If successful, the Welsh claimant would have fraudulently received a £6,680 pay out
A Crown Court in Wales sentenced a fraudster to 200 hours of community service after a criminal investigation found that he had deliberately banged his knee five times on a paving stone in order to make a personal injury claim.
Malcolm Harrison, 41, was sentenced by Merthyr Tydfil Crown Court last Friday. He received a two-year community order, 200 hours of community service and a £1,000 fine to cover costs for making a fraudulent personal injury claim.
Injured party
Harrison had submitted a personal injury claim to insurer NIG, stating that a paving stone had cracked underfoot as he jogged back to his block of flats – he said this caused him to fall over and injure his knee.
However, NIG refused the claim after gaining CCTV footage from the housing association for the block of flats. This showed Harrison purposely banging his knee on the ground to cause injury.
The footage additionally showed Harrison standing on the cracked paving stone in order to break it further.
When Harrison spotted the CCTV camera, he started to hop on one leg to demonstrate his injury.
NIG referred the case to The City of London Police’s Insurance Fraud Enforcement Department (IFED), which launched a criminal investigation. Harrison disputed NIG’s decision during this process and stood by his claim.

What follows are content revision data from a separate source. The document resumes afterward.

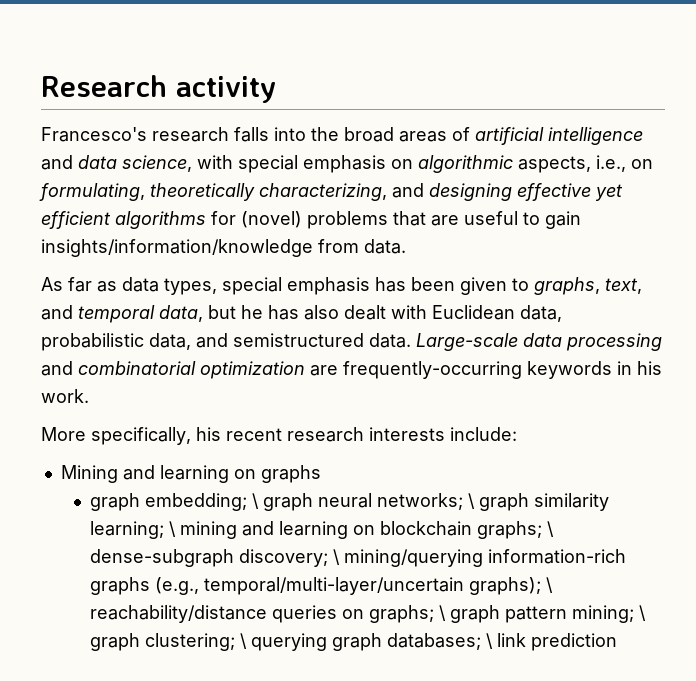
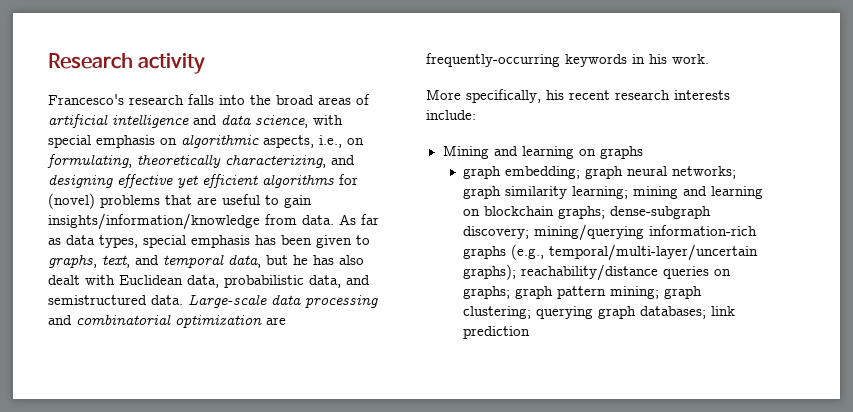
- Francesco's research falls into the broad areas of artificial intelligence and data science, with special emphasis on algorithmic aspects, i.e., on formulating, theoretically characterizing, and designing effective yet efficient algorithms for (novel) problems that are useful to gain insights/information/knowledge from data.
- As far as data types, special emphasis has been given to graphs, text, and temporal data, but he has also dealt with Euclidean data, probabilistic data, and semistructured data.
+ Francesco's research falls into the broad areas of artificial intelligence and data science, with special emphasis on algorithmic aspects, i.e., on formulating, theoretically characterizing, and designing effective yet efficient algorithms for (novel) problems that are useful to gain insights/information/knowledge from data. As far as data types, special emphasis has been given to graphs, text, and temporal data, but he has also dealt with Euclidean data, probabilistic data, and semistructured data.
- graph embedding; \ graph neural networks; \ graph similarity learning; \ mining and learning on blockchain graphs; \ dense-subgraph discovery; \ mining/querying information-rich graphs (e.g., temporal/multi-layer/uncertain graphs); \ reachability/distance queries on graphs; \ graph pattern mining; \ graph clustering; \ querying graph databases; \ link prediction
+ graph embedding; graph neural networks; graph similarity learning; mining and learning on blockchain graphs; dense-subgraph discovery; mining/querying information-rich graphs (e.g., temporal/multi-layer/uncertain graphs); reachability/distance queries on graphs; graph pattern mining; graph clustering; querying graph databases; link prediction

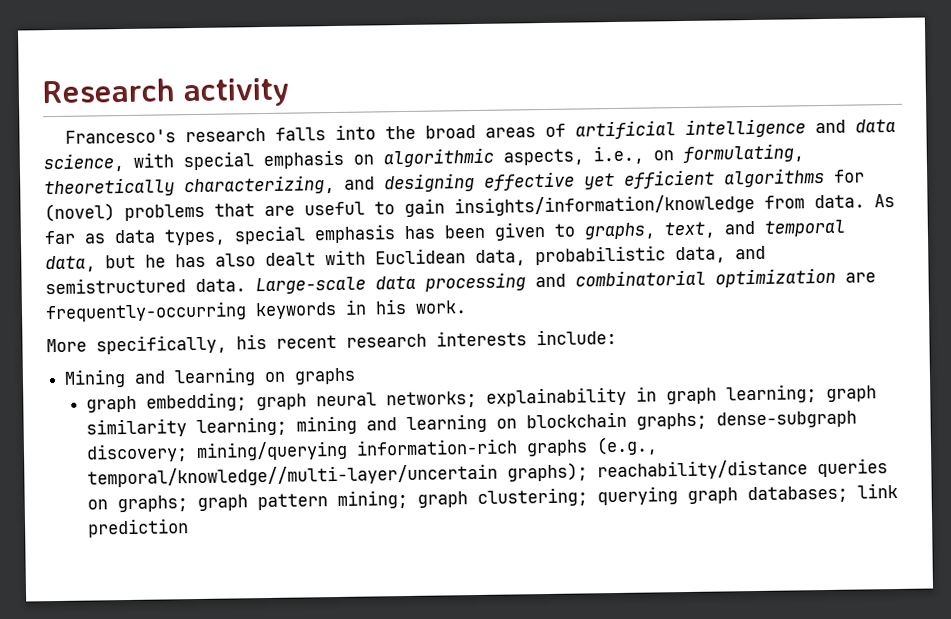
- graph embedding; graph neural networks; graph similarity learning; mining and learning on blockchain graphs; dense-subgraph discovery; mining/querying information-rich graphs (e.g., temporal/multi-layer/uncertain graphs); reachability/distance queries on graphs; graph pattern mining; graph clustering; querying graph databases; link prediction
+ graph embedding; graph neural networks; explainability in graph learning; graph similarity learning; mining and learning on blockchain graphs; dense-subgraph discovery; mining/querying information-rich graphs (e.g., temporal/knowledge//multi-layer/uncertain graphs); reachability/distance queries on graphs; graph pattern mining; graph clustering; querying graph databases; link prediction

Harrison maintained that he tripped and fell just out of the CCTV’s line of vision. He said that he did not deliberately injury himself but was instead testing the other paving stones.
Sending a message
Although a trial date was set, a few weeks prior to proceedings starting, Harrison changed his plea from not guilty to guilty. He was therefore charged with one count of fraud by false representation.
If his claim has been successful, Harrison would have received £6,680.
Rob Smart, head of claims at NIG, said: “Tackling insurance fraud remains a priority for the industry and we hope that [this] sentencing sends out a strong message to others who may be thinking of committing fraud in the future.
“It’s very sad to see the lengths that some people will go to make a false claim, but we will continue to work closely with the police to ensure these types of claims are exposed.
“Insurance fraud increases the premiums for honest customers and costs the industry millions of pounds a year.”